II

We use cookies. Read the Privacy and Cookie Policy

II

Маргерита Децорци пела. Она подобрала изысканную программу из старых венецианских канцонетт и арий. Голос ее всех захватил, но не потому, что он звучал красиво, как некий редкостный инструмент (пресытившись за минувшую эпоху виртуозности чудесами тембра, рафинированные итальянцы теперь отворачивались от них); голос Маргериты производил впечатление тем, что, нежно-приглушенный, без пышной полноты, он был весь – энергия, весь – выразительность.

Так же мало, как этот голос, притязало на явную красоту ее лицо; но строгость нисколько не театральная, одухотворенное честолюбие, девический облик вызывали при ее появлении более возвышенный восторг. Острее вглядевшись в ее лицо, зоркий глаз без труда разглядел бы удлиненный овал, немного жесткие, недобрые черты и смуглую бледность простонародного венецианского типа: давно преодоленная вульгарность – наследие предков, из которого напряженная воля сумела выжать все, что можно, до последней капли.

Однако в неподдельном спокойствии и простоте выступления певицы что-то непривычное, что должно было действовать отрезвляюще на самые тонкие умы, оставаясь для них непостижимым. Но большинство не судило, а безотчетно отдавалось обаянию.

Потому что Маргерита Децорци была удивительно сложена; казалось, тело ее жило под платьем лишь послушным дуновением, не пробуждая желания оскорбить целомудрие, сорвать покров; ибо чудо, скрытое под покровом, доставляет радости, которые не хотят наготы.

Итало отчетливо, как струны музыкального инструмента, ощущал сплетение своих нервов. Чужая сильная рука ударила по этим струнам и натянула их для грозного, нестерпимо сладостного аккорда, не давая ему разрешиться в звуках. (Не был ли это один из тех задержанных аккордов с жаждущей разрешения уменьшенной септимой, которыми немецкий романтик опьянил все молодое поколение?)

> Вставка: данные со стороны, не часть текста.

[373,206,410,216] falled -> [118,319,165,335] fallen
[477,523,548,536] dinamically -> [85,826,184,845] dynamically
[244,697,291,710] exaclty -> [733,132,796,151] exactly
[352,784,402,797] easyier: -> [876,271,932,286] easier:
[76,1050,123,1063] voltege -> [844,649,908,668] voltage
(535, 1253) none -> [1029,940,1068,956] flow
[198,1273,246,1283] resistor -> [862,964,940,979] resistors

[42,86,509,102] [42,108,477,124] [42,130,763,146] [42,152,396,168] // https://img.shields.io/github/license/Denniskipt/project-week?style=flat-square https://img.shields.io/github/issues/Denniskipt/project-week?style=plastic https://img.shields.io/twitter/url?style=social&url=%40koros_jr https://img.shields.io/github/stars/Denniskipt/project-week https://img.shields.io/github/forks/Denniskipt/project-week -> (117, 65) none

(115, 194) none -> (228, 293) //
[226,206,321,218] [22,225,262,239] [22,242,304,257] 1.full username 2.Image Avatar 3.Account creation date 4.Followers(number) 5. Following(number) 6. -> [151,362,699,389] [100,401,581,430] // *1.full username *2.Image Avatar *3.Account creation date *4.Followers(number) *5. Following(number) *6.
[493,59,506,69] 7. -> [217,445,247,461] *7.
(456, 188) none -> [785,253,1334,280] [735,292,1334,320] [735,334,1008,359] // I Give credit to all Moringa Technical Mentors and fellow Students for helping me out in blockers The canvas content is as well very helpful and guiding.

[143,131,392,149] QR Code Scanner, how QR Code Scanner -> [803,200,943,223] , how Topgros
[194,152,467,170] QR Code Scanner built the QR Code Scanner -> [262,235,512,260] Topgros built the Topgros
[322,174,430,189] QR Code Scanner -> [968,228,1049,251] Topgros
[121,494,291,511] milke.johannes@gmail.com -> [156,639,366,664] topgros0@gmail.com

Итало не хотел освободиться от этого напряжения. Он дышал стесненной грудью, втайне молясь, чтобы никогда не иссяк блаженный наркоз, завладевший его слухом, зрением, сердцем. Он видел ее лицо, слышал ее голос, его слепил ее луч. Но чудилось ему, что это не он своими органами чувства воспринимает счастье, но будто какие-то иные, более таинственные уши, глаза, чувства вбирали образ девушки. Когда он отводил глаза, проверяя себя, память его, сколько ни старалась, не могла воссоздать лицо и голос Маргериты. Только мощное, блаженное чувство наполняло его грудь, осязаемое и тяжелое, почти как камень.

Пред лицом этой женщины чувственность была мертва, всякая похоть, всякое желание казались побуждениями невообразимых зоологических правремен. Ее плечо в серебряном флере, мило обрисовывающееся под шелком колено, узкая и легкая нога – все было не так, как обычно: не мутило кровь, а вызывало (так, по крайней мере, ему думалось) духовное и незнакомое блаженство.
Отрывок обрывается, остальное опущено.